What is the best way to recognize EIFS vs regular stucco?
Why would you ask in 2 sections?
This is the second post today by you did you not get enough information the first time http://www.nachi.org/forum/showthread.php?t=6921
Michael L. Stanford
[Watch Dogs Home Inspectors
User Name: mstanford
Location: Washington Terrace, UT
What is the best way to identify EIFS vs regular stucco?
Easy… knock on it like you’re knocking on a door. If your knuckles bleed its real stucco
And of it sounds hollow it is most likely EIFS.
Guys - Quit jerking the guy around. Do like we do - drill a hole in it and look.
Or ask the neighborhood
Go here and learn
You guys really can’t just look at it and tell?
Thats allright there is alot of smart people on this board who know more about the rest of the houses then I do!

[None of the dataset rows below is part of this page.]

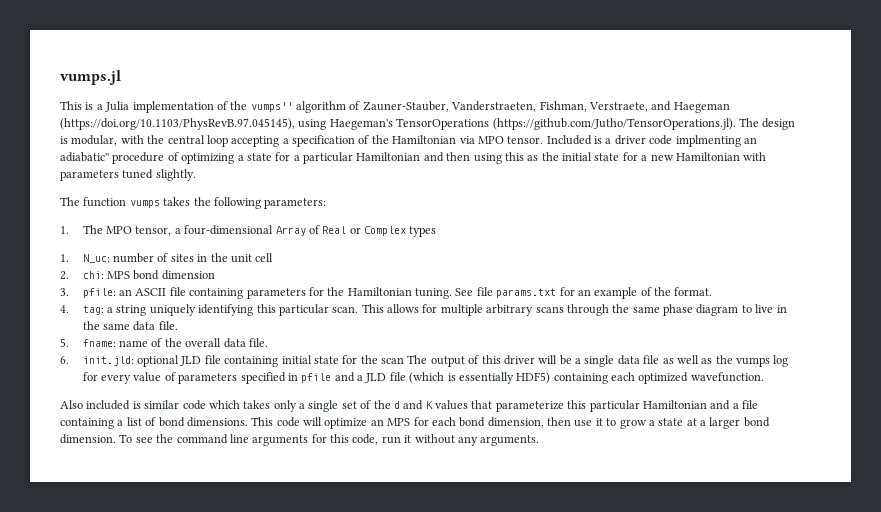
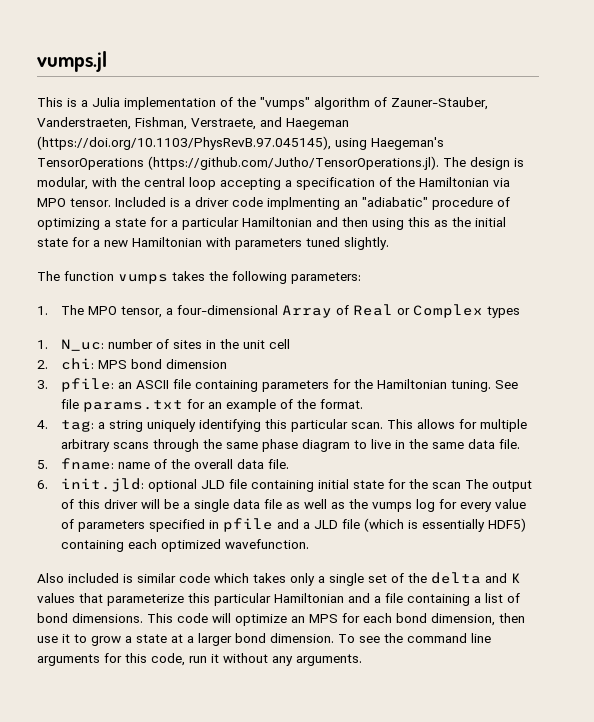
[250,102,293,112] vumps'' -> [260,97,310,110] "vumps"
[60,152,109,162] adiabatic'' -> [362,197,428,207] "adiabatic"
[393,401,400,409] d -> [431,572,481,584] delta

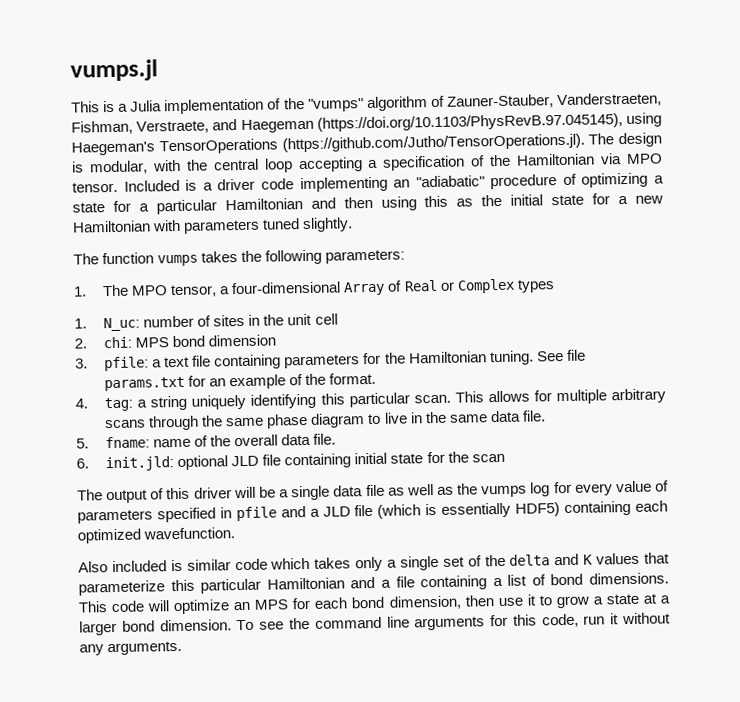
[267,197,340,210] implmenting -> [299,176,388,193] implementing
[117,380,169,389] an ASCII -> [152,356,191,368] a text
(461, 485) none -> (505, 458) //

Sure, but how do you tell someone else how to do that on a BB. Like trying to describe an elephant to a blind man.
I asked the exact same questions 2+ years ago…
EIFS has no weep screed…1st check. EIFS has no metel screen… Pull a plate… See metel screen?
There are some other ways , but this should do it.
It really is easy once you know what to look for…
I had the hardest time with this, now I can see it a foot away…
Most of the hard cote stucco in the kansas city metro has no weepscreed either.
Weepscreed is overated. The caseing bead /66/stop/j-trim has holes in the back of it to let the water out also.
And it -weepscreed is ugly! And the corner beads crack out more when you use weepscreed. When 66/caseing bead is used the beads sit in a pocket and are less likely to crackout. When the caseing bead is folded around the corner and not cut.
I am talking about "weep screed’ with weep holes at the bottom of a hard coat system… You cant see it.
are you talking about the 66/caseing bead with the holes in the very bottom like western onecote says is ok with their system?
This is a picture of weepscreed and it is from az.
Western two coat…(8’)
I was just looking this up yesterday.
Synthetic Stucco or EIFS is soft and sounds hollow when tapped.
Traditional Stucco is hard and bittle, and sounds solid when tapped.
Signs of stucco problems could include:
Mold or mildew on the interior or exterior of the home.
Swollen wood around door and window frames.
Blistered or peeling paint.
Cracked EIFS or cracked sealant.
I hope this is helpful, I would wecome any furture info that anyone else my have.